Example 11.7 Let (\mathbf{x},\mathbf{y})=((x_1,y_1),\cdots,(x_n,y_n)) denote the complete data and (\mathbf{x}_{(-1)},\mathbf{y})=(y_1,(x_2,y_2),\cdots,(x_n,y_n)) denote the incomplete data. The expected complete-data log likelihood is \begin{equation} \begin{split} & E[\log L(\beta,\tau_1,\cdots,\tau_n|(\mathbf{x},\mathbf{y}))|\tau^{(r)},(\mathbf{x}_{-1},\mathbf{y})]\\ &=\sum_{x_1=0}^{\infty}\log(\prod_{i=1}^n\frac{e^{-\beta\tau_i}(\beta\tau_i)^{y_i}}{y_i|}\frac{e^{-\tau_i}(\tau_i)^{x_i}}{x_i|})\frac{e^{-\tau_1^{(r)}}(\tau_1^{(r)})^x_1}{x_1!}\\ &=\sum_{i=1}^n[-\beta\tau_i+y_i(\log\beta+\log\tau_i)-\log y_i!]+\sum_{i=2}^n[-\tau_i+x_i\log\tau_i-\log x_i!]\\ &+\sum_{x_1=0}^{\infty}[-\tau_1+x_1\log\tau_1-\log x_1!]\frac{e^{-\tau_1^{(r)}}(\tau_1^{(r)})^x_1}{x_1!}\\ &=(\sum_{i=1}^n[-\beta\tau_i+y_i(\log\beta+\log\tau_i)]+\sum_{i=2}^n[-\tau_i+x_i\log\tau_i]+\sum_{x_1=0}^{\infty}[-\tau_1+x_1\log\tau_1]\frac{e^{-\tau_1^{(r)}}(\tau_1^{(r)})^x_1}{x_1!})\\ &-(\sum_{i=1}^n\log y_i!+\sum_{i=2}^n \log x_i!+\sum_{x_1=0}^{\infty}\log x_1!\frac{e^{-\tau_1^{(r)}}(\tau_1^{(r)})^x_1}{x_1!}) \end{split} \tag{11.30} \end{equation} The first equation in (11.30) uses @(eq:11020), (11.24) and the last equation of (11.26). The last equation in (11.30) is just grouping together terms involving \beta and \tau_i and terms that do not involve these parameters. We can ignore terms without \beta and \tau_i. Thus, we only need to maximize the terms in the first set of parentheses, where the last sum can be written as \begin{equation} -\tau_1+\log\tau_1\sum_{x_1=0}^{\infty}x_1\frac{e^{-\tau_1^{(r)}}(\tau_1^{(r)})^x_1}{x_1!})=-\tau_1+\tau_1^{(r)}\log\tau_1 \tag{11.31} \end{equation} When substituting back to (11.30), we see that the expected complete-data likelihood is the same as the original complete-data likelihood, with the exception that x_1 is replaced by \tau_1^{(r)}. Thus, in the rth step the MLEs are only a minor variation of (11.21) and are given by \begin{equation} \begin{split} & \hat{\beta}^{(r+1)}=\frac{\sum_{i=1}^ny_i}{\hat{\tau}_1^{(r)}+\sum_{i=2}^nx_i}\\ & \hat{\tau}_1^{(r+1)}=\frac{\hat{\tau}_1^{(r)}+y_1}{\hat{\beta}^{(r+1)}+1}\\ & \hat{\tau}_i^{(r+1)}=\frac{x_i+y_i}{\hat{\beta}^{(r+1)}+1}\quad i=2,3,\cdots,n \end{split} \tag{11.32} \end{equation}

This defines both the E-step (which results in the substitution of \hat{\tau}_1^{(r)} for x_1) and the M-step (which results in the calculation in (11.32) for the MLEs at the rth iteration).

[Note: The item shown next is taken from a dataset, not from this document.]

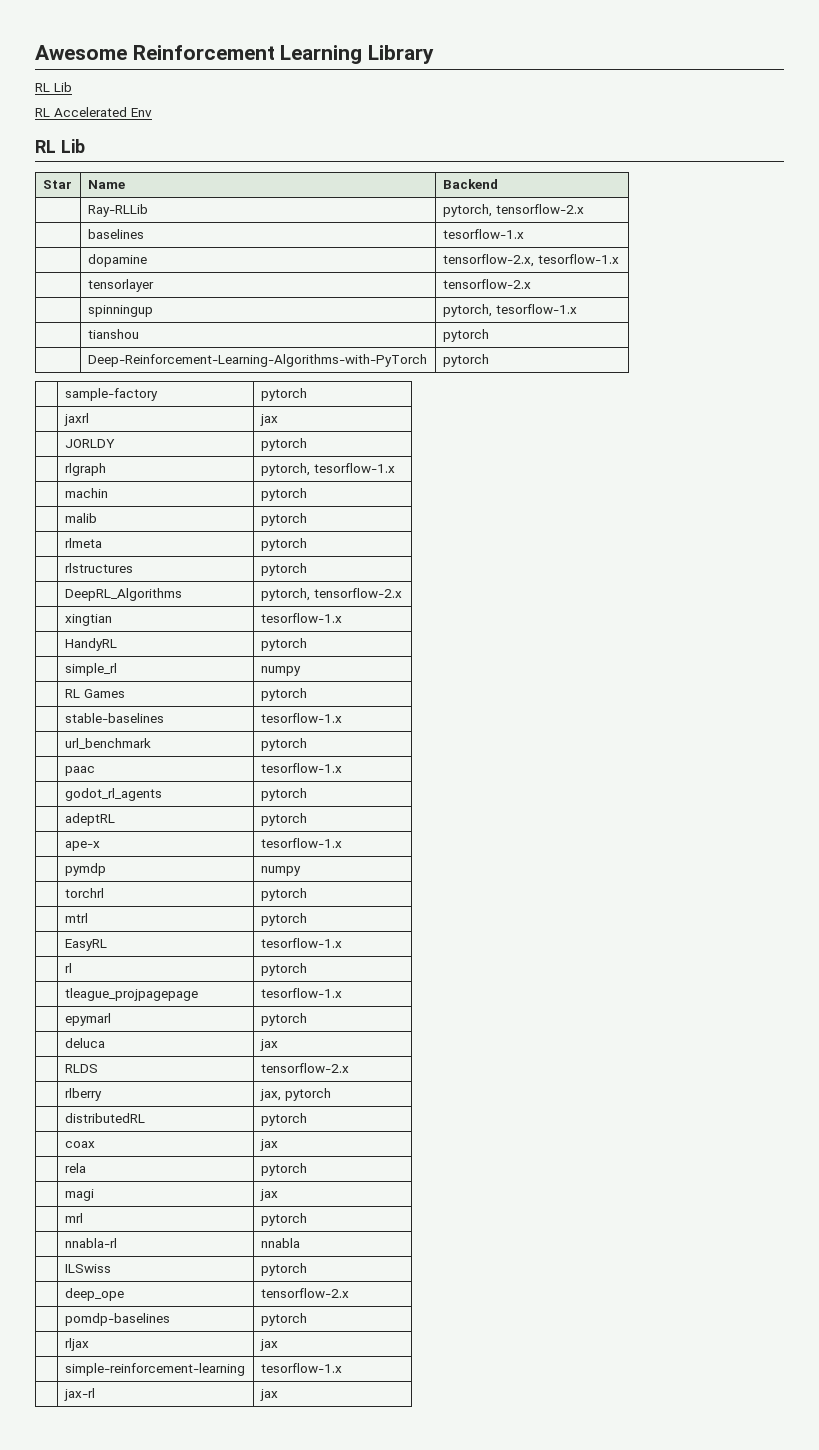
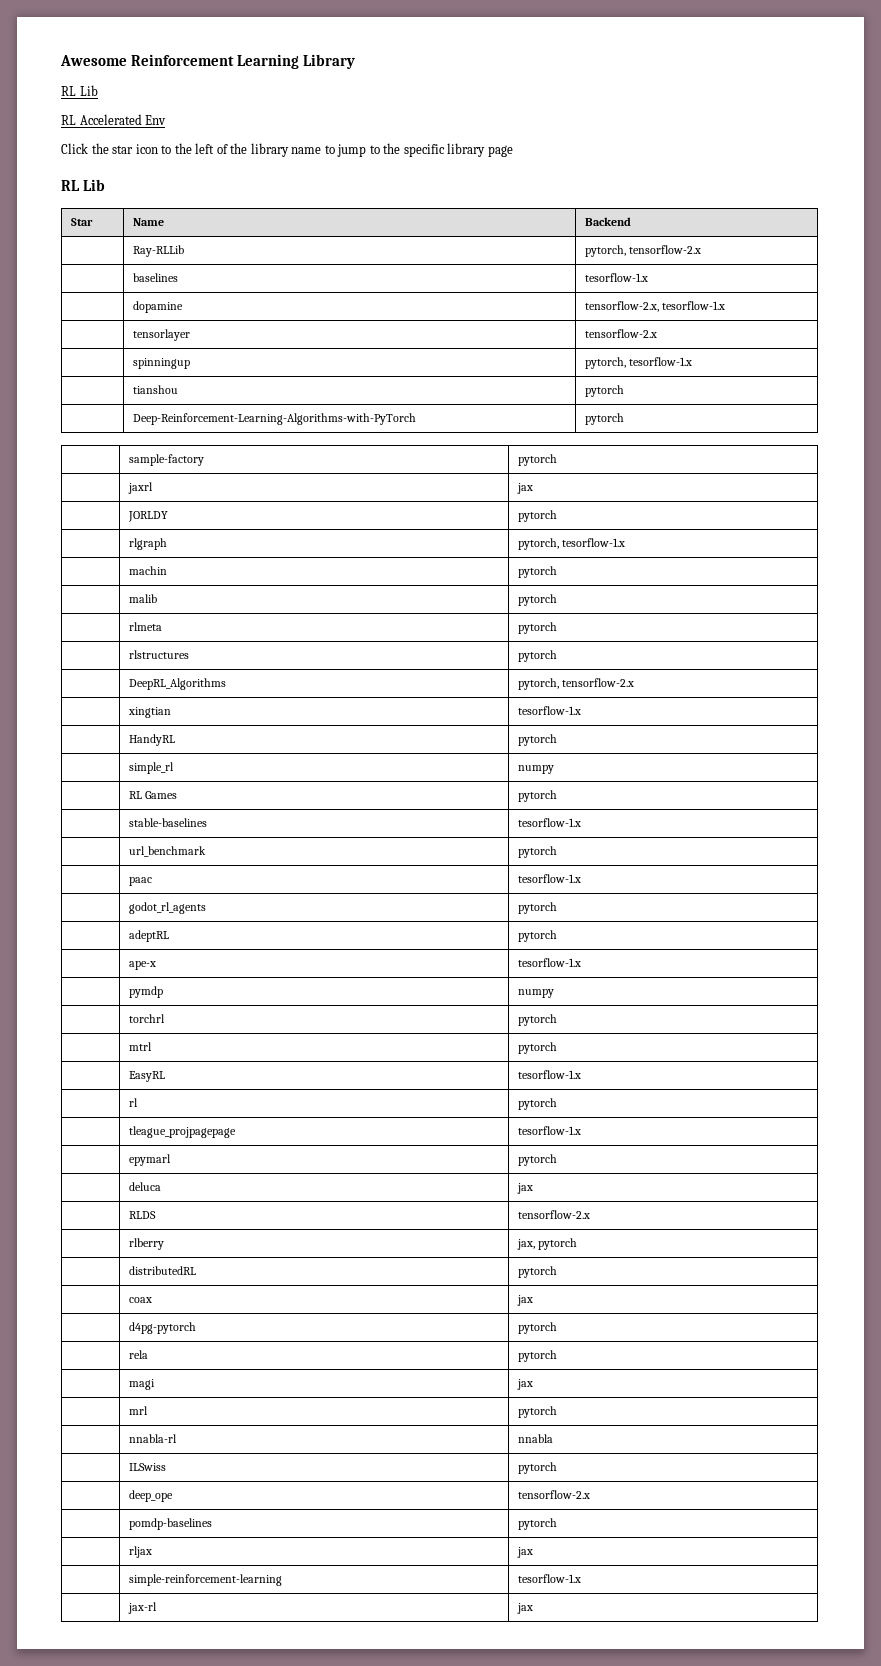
(152, 112) none -> [61,143,513,157] // Click the star icon to the left of the library name to jump to the specific library page
(278, 1145) none -> [128,1322,196,1334] [517,1322,557,1334] // | d4pg-pytorch | pytorch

The properties of the EM algorithm give us assurance that the sequence (\hat{\beta}^{(r)},\hat{\tau}_1^{(r)},\cdots,\hat{\tau}_n^{(r)}) converges to the incomplete-data MLE as r\to\infty.
Theorem 11.2 (Monotonic EM sequence) The sequence \{\hat{\theta}_{(r)}\} defined by (11.29) satisfies \begin{equation} L(\hat{\theta}^{(r+1)}|\mathbf{y})\geq L(\hat{\theta}^{(r)}|\mathbf{y}) \tag{11.33} \end{equation} with equality holding if and only if successive iterations yield the same value of the maximized expected complete-data log likelihood, that is
\begin{equation} E[\log(L(\hat{\theta}^{(r+1)}|\mathbf{y},\mathbf{X}))|\hat{\theta}^{(r)},\mathbf{y}]=E[\log(L(\hat{\theta}^{(r)}|\mathbf{y},\mathbf{X}))|\hat{\theta}^{(r)},\mathbf{y}] \tag{11.34} \end{equation}

References

Casella, George, and Roger Berger. 2002. Statistical Inference. 2nd ed. Belmont, CA: Duxbury Resource Center.